3. Fave film and or film star. I don't actually watch a lot of films but pretty much enjoy anything with Bette Davis or Katharine Hepburn in. Others are Schindler's List, Sound of Music, Shawshank Redemption, Shirley Valentine and The Deerhunter. Also love the British kitchen sink dramas of the 1960s, such as the likes of A Taste of Honey, Saturday Night Sunday Morning, A Kind of Loving, Spring and Port Wine etc.. Very much like films about historical events, especially within last 150 years. Having said that, I'm not a fan of most WW2 films or Westerns.

4. Fave footwear IN LESS THAN TEN WORDS. Not sure about this one; I mostly wear trainers and have a pair of walking boots (16 words so far...) that I really like. When I was about thirteen, I had a pair of platform boots that I thought were "great" - black "wetlook" with purple "platforms - it was the seventies and purple and plum seemed to be very much "in"! Totally forgot this was supposed to be under ten words!! (....................)
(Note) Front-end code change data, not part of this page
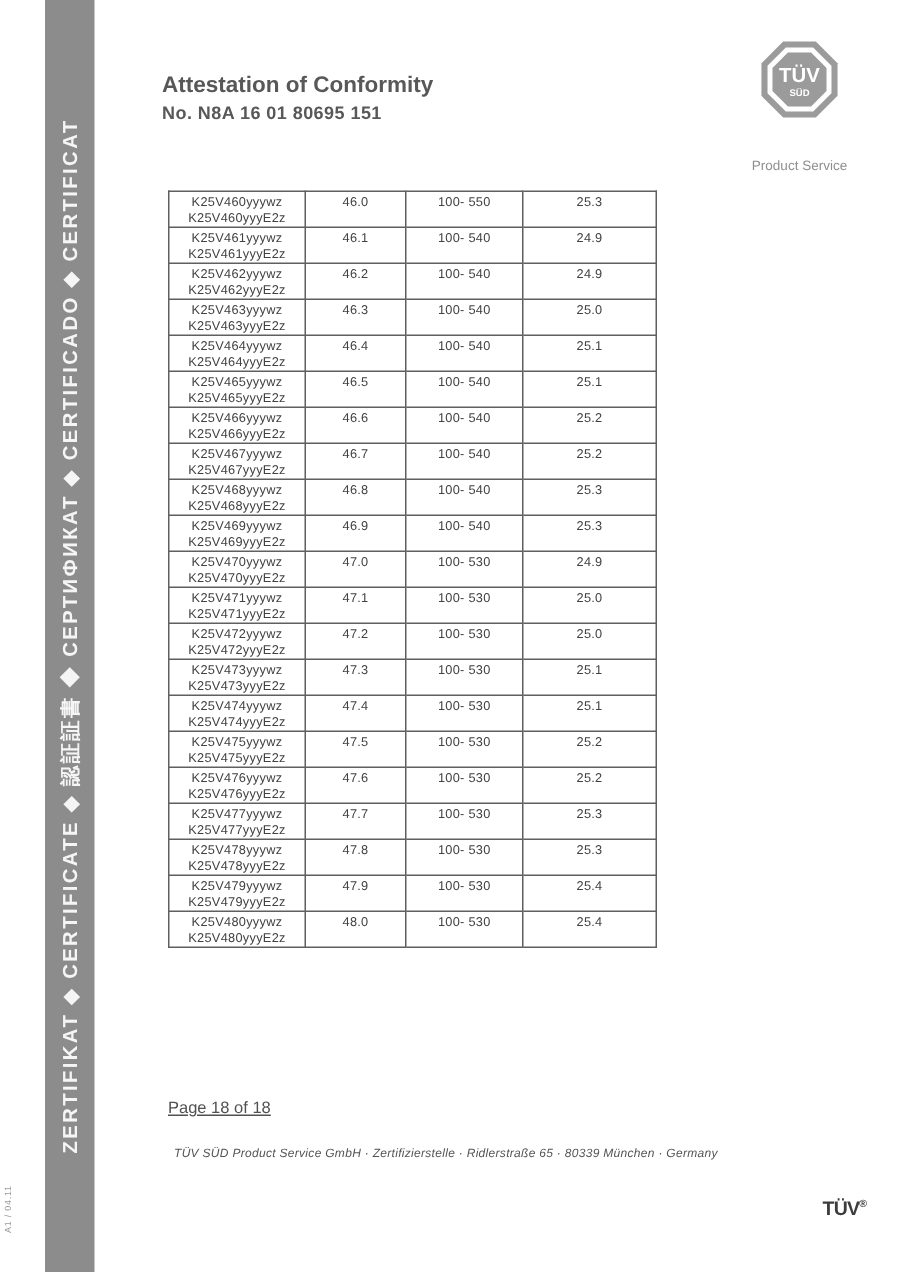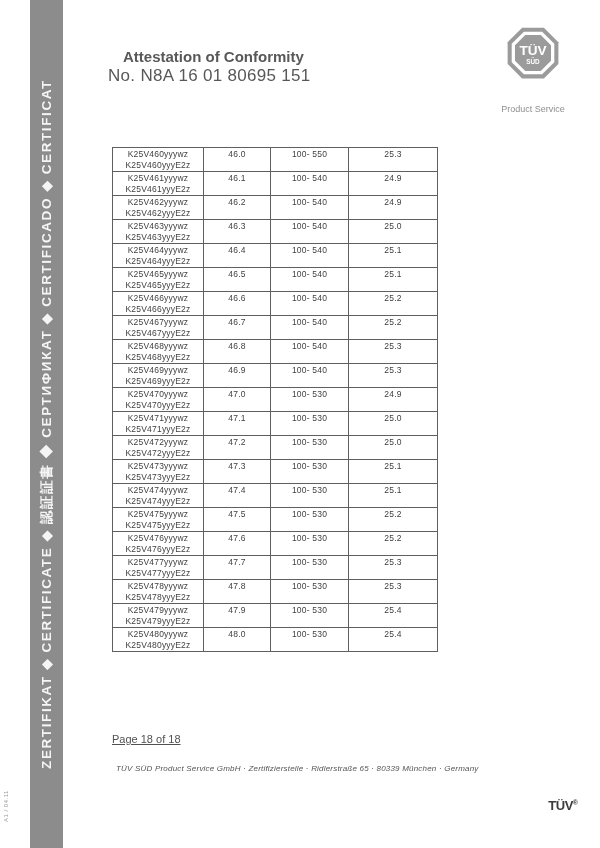--- a/index.html
+++ b/index.html
@@ -19,28 +19,28 @@
     white-space:nowrap;color:#f5f5f5;font-weight:bold;
     font-size:13.5px;letter-spacing:1.6px;
   }
   .form-code{
     position:absolute;left:3px;top:822px;
     transform:rotate(-90deg);transform-origin:left top;
     font-size:6px;color:#9a9a9a;white-space:nowrap;letter-spacing:.5px;
   }
   
   .title-block{position:absolute;left:108px;top:47px;color:#585858;}
-  .doc-title{font-size:15px;font-weight:bold;line-height:19px;margin-left:15px;}
-  .doc-number{font-size:17px;font-weight:normal;line-height:19px;letter-spacing:.3px;}
+  .doc-title{font-size:15px;font-weight:bold;line-height:19px;}
+  .doc-number{font-size:12px;font-weight:bold;line-height:19px;letter-spacing:.3px;}
   
   .logo-wrap{position:absolute;left:496px;top:24px;width:74px;text-align:center;}
   .logo-caption{margin-top:18px;font-size:9px;color:#8f8f8f;}
   
   table.conf{
-    position:absolute;left:112px;top:147px;width:325px;
+    position:absolute;left:112px;top:127px;width:325px;
     border-collapse:collapse;table-layout:fixed;
   }
   table.conf td{
     border:1px solid #5f5f5f;font-size:8.5px;line-height:10.5px;
     text-align:center;vertical-align:top;padding:1px 2px;height:21px;
     color:#414141;letter-spacing:.2px;
   }
   
   .page-label{position:absolute;left:112px;top:733px;font-size:11px;color:#515151;text-decoration:underline;}
   .footer-address{

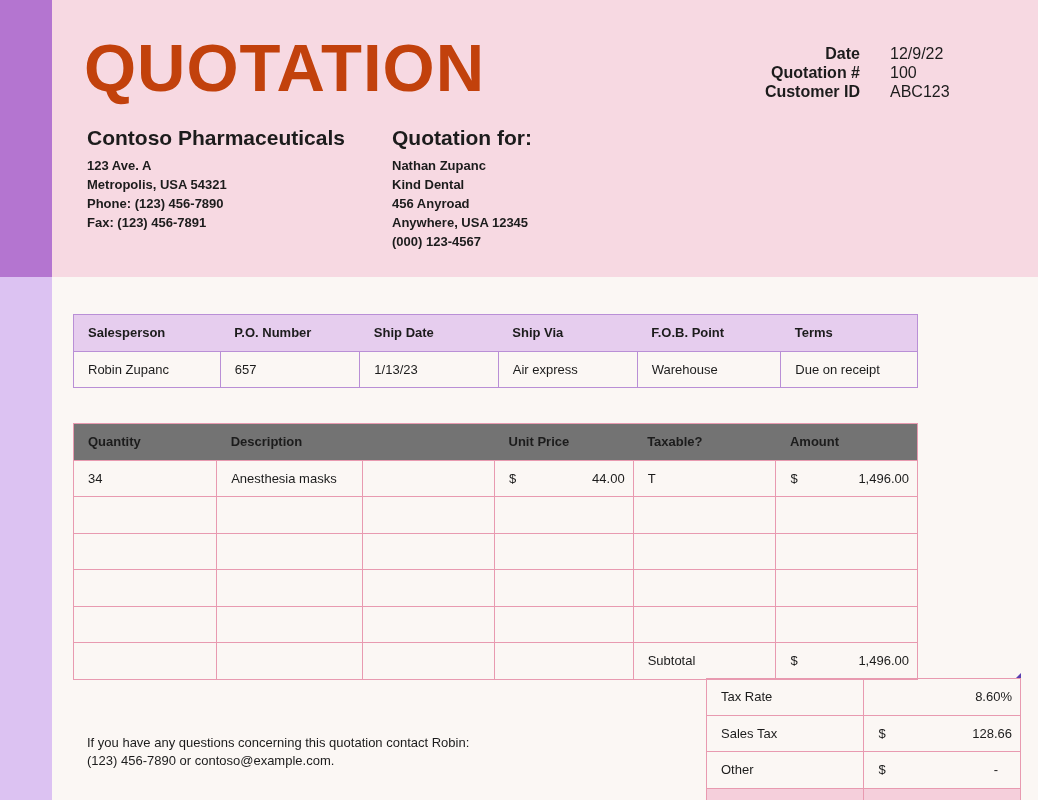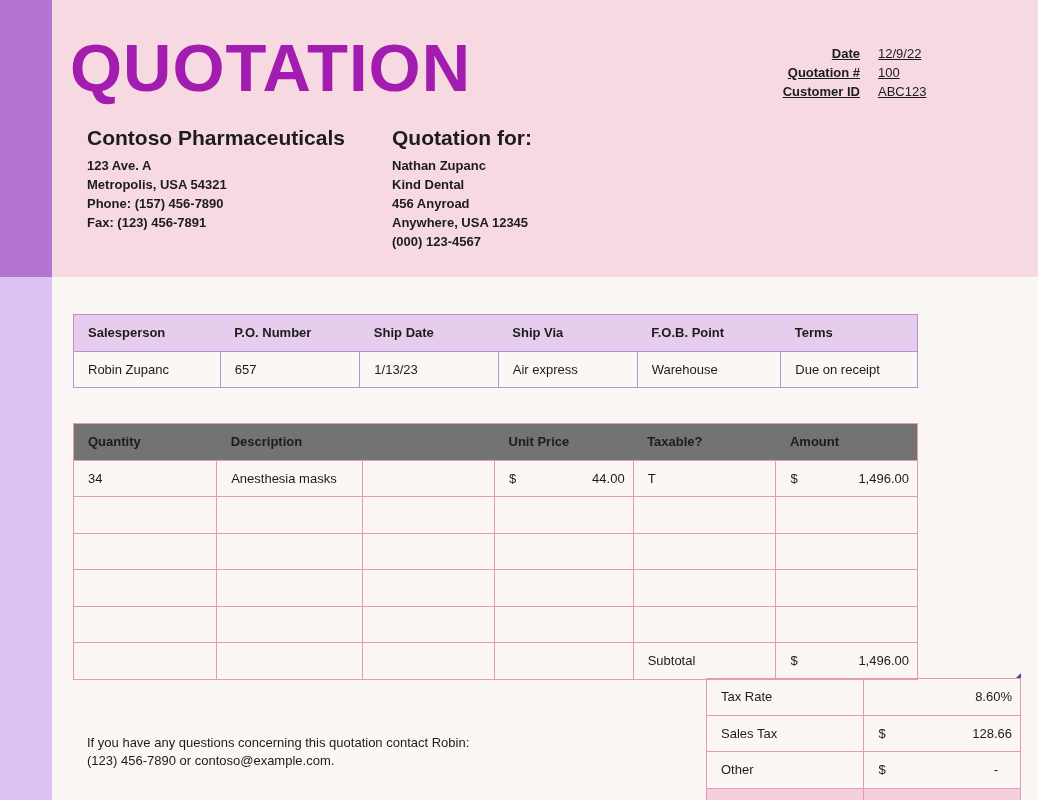--- a/index.html
+++ b/index.html
@@ -1,25 +1,25 @@
 <!DOCTYPE html>
 <html><head>
 <meta charset="utf-8">
 <style>
   * { box-sizing: border-box; margin: 0; padding: 0; }
   html, body { width: 1038px; height: 800px; overflow: hidden; }
   body { position: relative; background: #fbf7f4; font-family: "Liberation Sans", sans-serif; color: #1c1c1c; }
   .band-top { position: absolute; left: 0; top: 0; width: 52px; height: 277px; background: #b475d0; }
   .band-bottom { position: absolute; left: 0; top: 277px; width: 52px; height: 523px; background: #dcc2f2; }
   .header { position: absolute; left: 52px; top: 0; width: 986px; height: 277px; background: #f7d9e2; }
-  .title { position: absolute; left: 70px; top: 34px; font-size: 67px; font-weight: bold; color: #a21caf; letter-spacing: 1px; line-height: 1; }
-  .meta { position: absolute; top: 44px; left: 760px; font-size: 13px; text-decoration: underline; }
+  .title { position: absolute; left: 84px; top: 34px; font-size: 67px; font-weight: bold; color: #c2410c; letter-spacing: 1px; line-height: 1; }
+  .meta { position: absolute; top: 44px; left: 760px; font-size: 16px; }
   .meta-row { display: flex; height: 19px; align-items: center; }
   .meta-label { width: 100px; text-align: right; font-weight: bold; }
-  .meta-value { margin-left: 18px; }
+  .meta-value { margin-left: 30px; }
   .block { position: absolute; font-size: 13px; }
   .block-title { font-size: 21px; font-weight: bold; margin-bottom: 6px; }
   .block-line { height: 19px; line-height: 19px; font-weight: bold; }
   .tbl { position: absolute; left: 73px; width: 845px; border-collapse: collapse; font-size: 13px; }
   .tbl td { height: 36.5px; padding: 0 14px; vertical-align: middle; }
   .t1 td { border: 1.5px solid #b98fd6; }
   .t1 .hdr td { background: #e6cdee; font-weight: bold; border-left: none; border-right: none; }
   .t1 .hdr td:first-child { border-left: 1.5px solid #b98fd6; }
   .t1 .hdr td:last-child { border-right: 1.5px solid #b98fd6; }
   .t2 td { border: 1.5px solid #e89ab0; }
@@ -55,21 +55,21 @@
   <div class="meta-row">
       <span class="meta-label">Customer ID</span>
       <span class="meta-value">ABC123</span>
     </div>
 </div>
 
 <div class="block" style="left:87px; top:126px;">
   <div class="block-title">Contoso Pharmaceuticals</div>
   <div class="block-line">123 Ave. A</div>
   <div class="block-line">Metropolis, USA 54321</div>
-  <div class="block-line">Phone: (157) 456-7890</div>
+  <div class="block-line">Phone: (123) 456-7890</div>
   <div class="block-line">Fax: (123) 456-7891</div>
 </div>
 
 <div class="block" style="left:392px; top:126px;">
   <div class="block-title">Quotation for:</div>
   <div class="block-line">Nathan Zupanc</div>
   <div class="block-line">Kind Dental</div>
   <div class="block-line">456 Anyroad</div>
   <div class="block-line">Anywhere, USA 12345</div>
   <div class="block-line">(000) 123-4567</div>

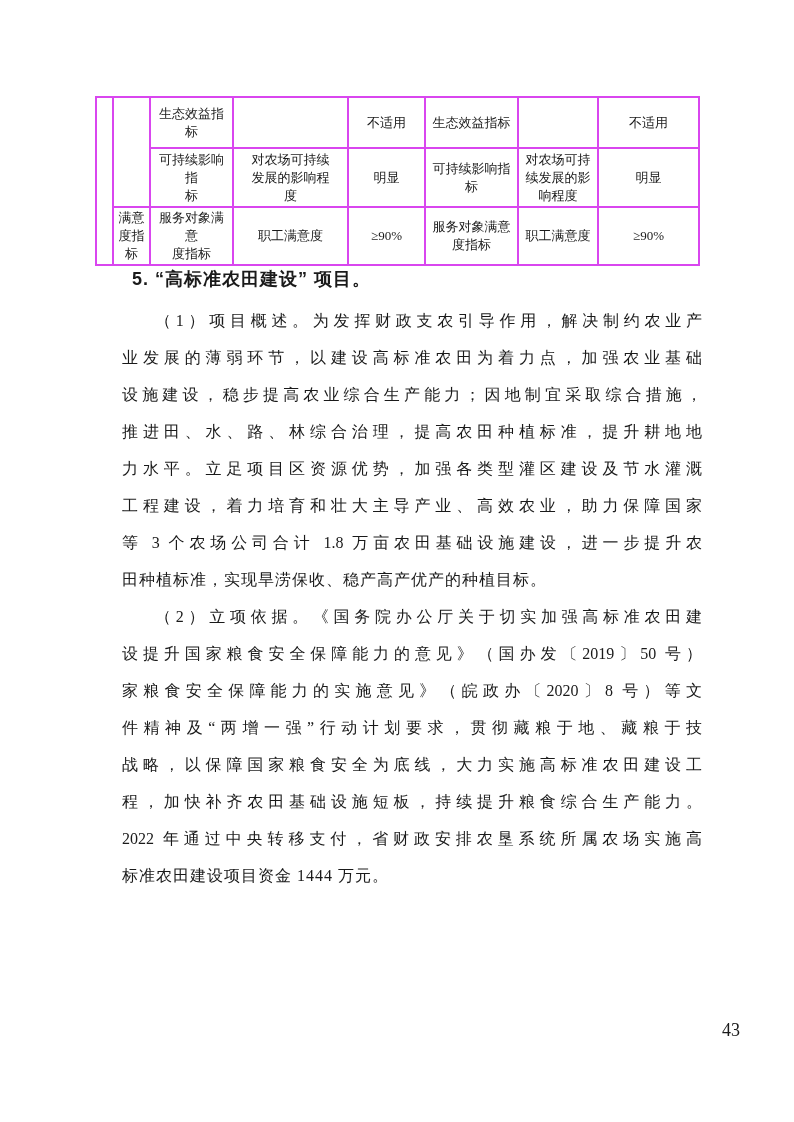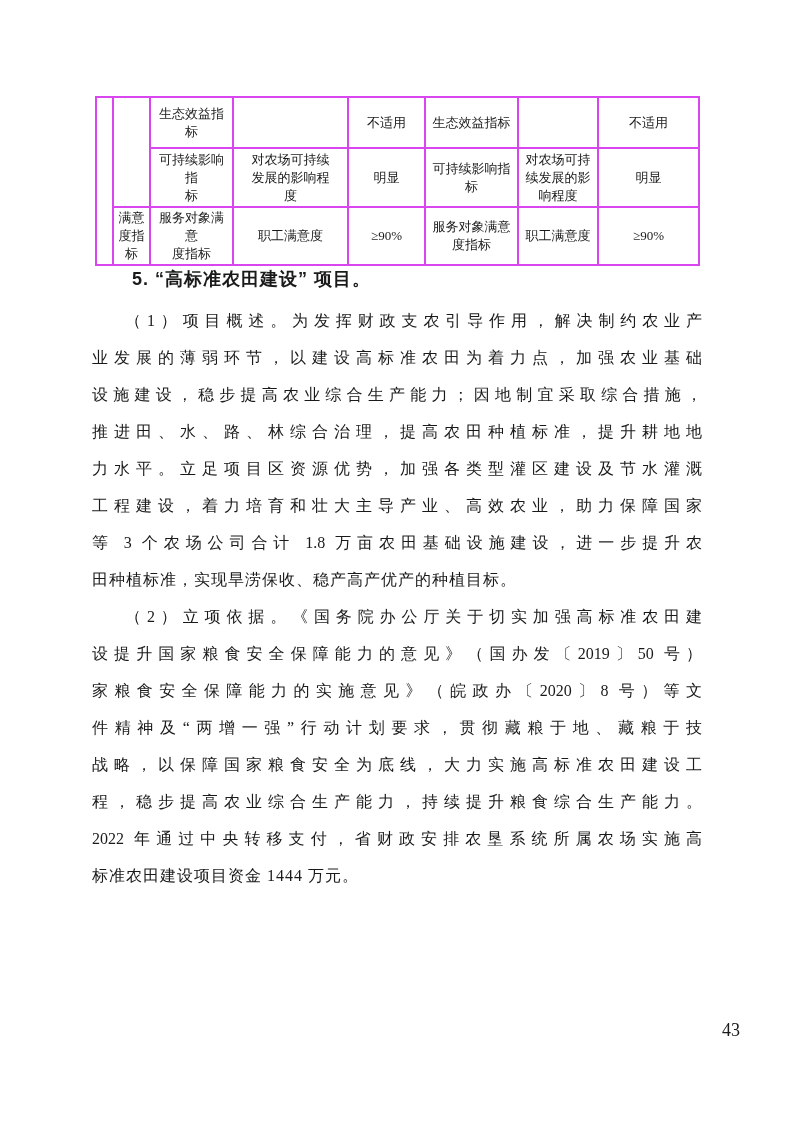--- a/index.html
+++ b/index.html
@@ -40,20 +40,21 @@
     letter-spacing: 1px;
     font-family: "Liberation Sans", "DejaVu Sans", sans-serif;
   }
   .line {
     height: 37px; line-height: 37px;
     font-size: 16px;
     text-align: justify;
     text-align-last: justify;
     text-justify: inter-character;
     white-space: nowrap;
+    margin-left: 30px;
   }
   .line.first { padding-left: 33px; }
   .line.last { text-align-last: left; letter-spacing: 1px; }
 
   .pageno {
     position: absolute; left: 722px; top: 1022px;
     font-size: 18px; line-height: 16px;
   }
 </style>
 </head>
@@ -123,19 +124,19 @@
     <div class="line">力水平。立足项目区资源优势，加强各类型灌区建设及节水灌溉</div>
     <div class="line">工程建设，着力培育和壮大主导产业、高效农业，助力保障国家</div>
     <div class="line">等 3 个农场公司合计 1.8 万亩农田基础设施建设，进一步提升农</div>
     <div class="line last">田种植标准，实现旱涝保收、稳产高产优产的种植目标。</div>
 
     <div class="line first">（2）立项依据。《国务院办公厅关于切实加强高标准农田建</div>
     <div class="line">设提升国家粮食安全保障能力的意见》（国办发〔2019〕50 号）</div>
     <div class="line">家粮食安全保障能力的实施意见》（皖政办〔2020〕8 号）等文</div>
     <div class="line">件精神及“两增一强”行动计划要求，贯彻藏粮于地、藏粮于技</div>
     <div class="line">战略，以保障国家粮食安全为底线，大力实施高标准农田建设工</div>
-    <div class="line">程，稳步提高农业综合生产能力，持续提升粮食综合生产能力。</div>
+    <div class="line">程，加快补齐农田基础设施短板，持续提升粮食综合生产能力。</div>
     <div class="line">2022 年通过中央转移支付，省财政安排农垦系统所属农场实施高</div>
     <div class="line last">标准农田建设项目资金 1444 万元。</div>
   </div>
 
   <div class="pageno">43</div>
 </div>
 
 </body></html>

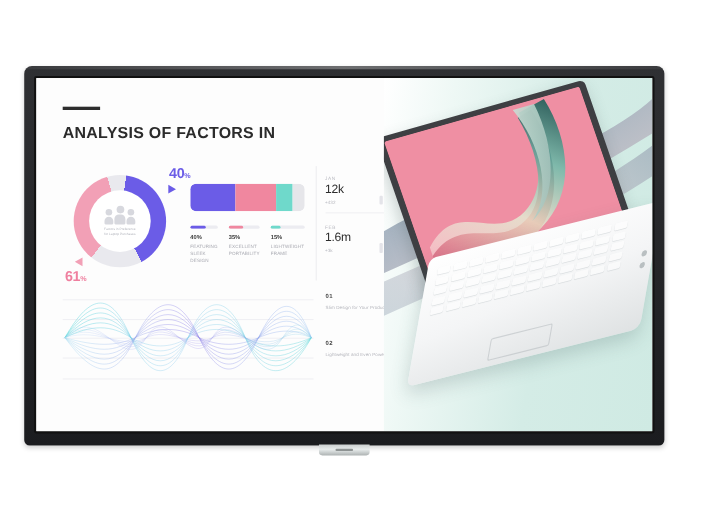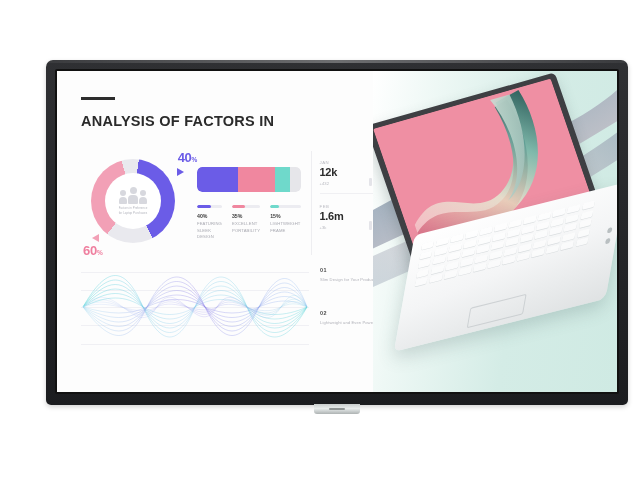--- a/index.html
+++ b/index.html
@@ -6,21 +6,21 @@
   html,body {
     width:640px; height:480px;
     background:#ffffff;
     font-family:"Liberation Sans", sans-serif;
     overflow:hidden;
   }
   #stage { position:relative; width:640px; height:480px; background:#fff; }
 
   
   .monitor {
-    position:absolute; left:46px; top:60px; width:582px; height:345px;
+    position:absolute; left:22px; top:60px; width:582px; height:345px;
     background:linear-gradient(180deg,#2f3033 0%,#242528 55%,#1b1c1f 100%);
     border-radius:7px 7px 5px 5px;
     box-shadow:0 2px 5px rgba(0,0,0,.18);
   }
   .monitor-inner {
     position:absolute; left:9px; top:9px; right:9px; bottom:11px;
     background:#111; border-radius:2px; overflow:hidden;
   }
   .screen {
     position:absolute; inset:2px;
@@ -109,21 +109,21 @@
   .leg-fill { position:absolute; left:0; top:0; bottom:0; border-radius:2px; }
   .leg-pct { font-size:5.2px; font-weight:bold; color:#3a3a3a; margin-bottom:2.5px; }
   .leg-txt { font-size:4.2px; color:#a8a9b1; line-height:1.5; letter-spacing:.12px; }
 
   
   .statcol { width:78px; flex:none; padding-top:6px; padding-left:8px; border-left:1px solid #eeeef1; }
   .stat { padding:3px 0 7px; }
   .stat + .stat { border-top:1px solid #f0f0f3; padding-top:10px; }
   .stat-row { display:flex; align-items:flex-end; justify-content:space-between; }
   .stat-mon { font-size:4.3px; color:#b9bac1; letter-spacing:.5px; margin-bottom:2px; }
-  .stat-val { font-size:11px; font-weight:bold; color:#2c2c2c; line-height:1; letter-spacing:-.3px; }
+  .stat-val { font-size:11px; font-weight:normal; color:#2c2c2c; line-height:1; letter-spacing:-.3px; }
   .stat-delta { font-size:4.2px; color:#b9bac1; margin-top:3px; }
   .spark { display:flex; align-items:flex-end; gap:2px; height:19px; }
   .spark span { width:3.4px; background:#e4e4e9; border-radius:1px; }
   .spark .hi-pink { background:#ef7f9f; }
   .spark .hi-purple { background:#6b5ce7; }
 
   
   .wave-wrap { position:relative; margin-top:12px; width:228px; height:80px; }
   .wave-grid { position:absolute; inset:0; }
   .wave-grid i { position:absolute; left:0; right:0; height:1px; background:#f0f0f4; }
@@ -202,21 +202,21 @@
                     </div>
                     <div class="donut-caption">
                       <div>Factors in Preference</div>
                       <div>for Laptop Purchases</div>
                     </div>
                   </div>
                 </div>
                 <div class="ptr ptr-40"></div>
                 <div class="ptr ptr-35"></div>
                 <div class="donut-lbl lbl-40"><span>40</span><span class="pct">%</span></div>
-                <div class="donut-lbl lbl-35"><span>60</span><span class="pct">%</span></div>
+                <div class="donut-lbl lbl-35"><span>61</span><span class="pct">%</span></div>
               </div>
 
               <div class="barblock">
                 <div class="stackbar">
                   <div class="seg-a"></div>
                   <div class="seg-b"></div>
                   <div class="seg-c"></div>
                   <div class="seg-d"></div>
                 </div>
                 <div class="legend">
5. Fave music? I have a very wide taste in music - it depends on the mood. Not a huge modern jazz, heavy metal or reggae fan, although I like a lot of the classics of these styles. Some acts/singers I really like: Abba, Annie Lennox, Aretha Franklin, Adele, Alicia Keys, Andy Williams, Anita Baker, Antony and the Johnsons - so anything beginning with "A" then!! Will that include AEM (sorry - REM??!!!) I like a lot of songs purely for nostalgic reasons even if not particularly great songs, or they might just be good to dance to (very fond of disco) and I have to add that I'm PROUD to admit no DECLARE my love for Eurovision!!

6. Fave food? Some (Kate!!) might expect this to be fishfingers as this is the highest extent of my culinary skills, but I do love a good meal even if it sadly has to be cooked by someone else. On the menu at my work I think my favourite is Chicken Chasseur. I love a roast dinner and puddings such as rice, semolina, tapioca and custard (I never knew this??? I feel a bit sick...) Really like fish or chicken and chips. Also really like parsnips and Pink Lady Apples.

7. Fave book/writer I don't read much fiction or have a favourite author but I enjoy biographies and books on social history. As a child I loved Enid Blyton, especially one called Shadow the Sheepdog.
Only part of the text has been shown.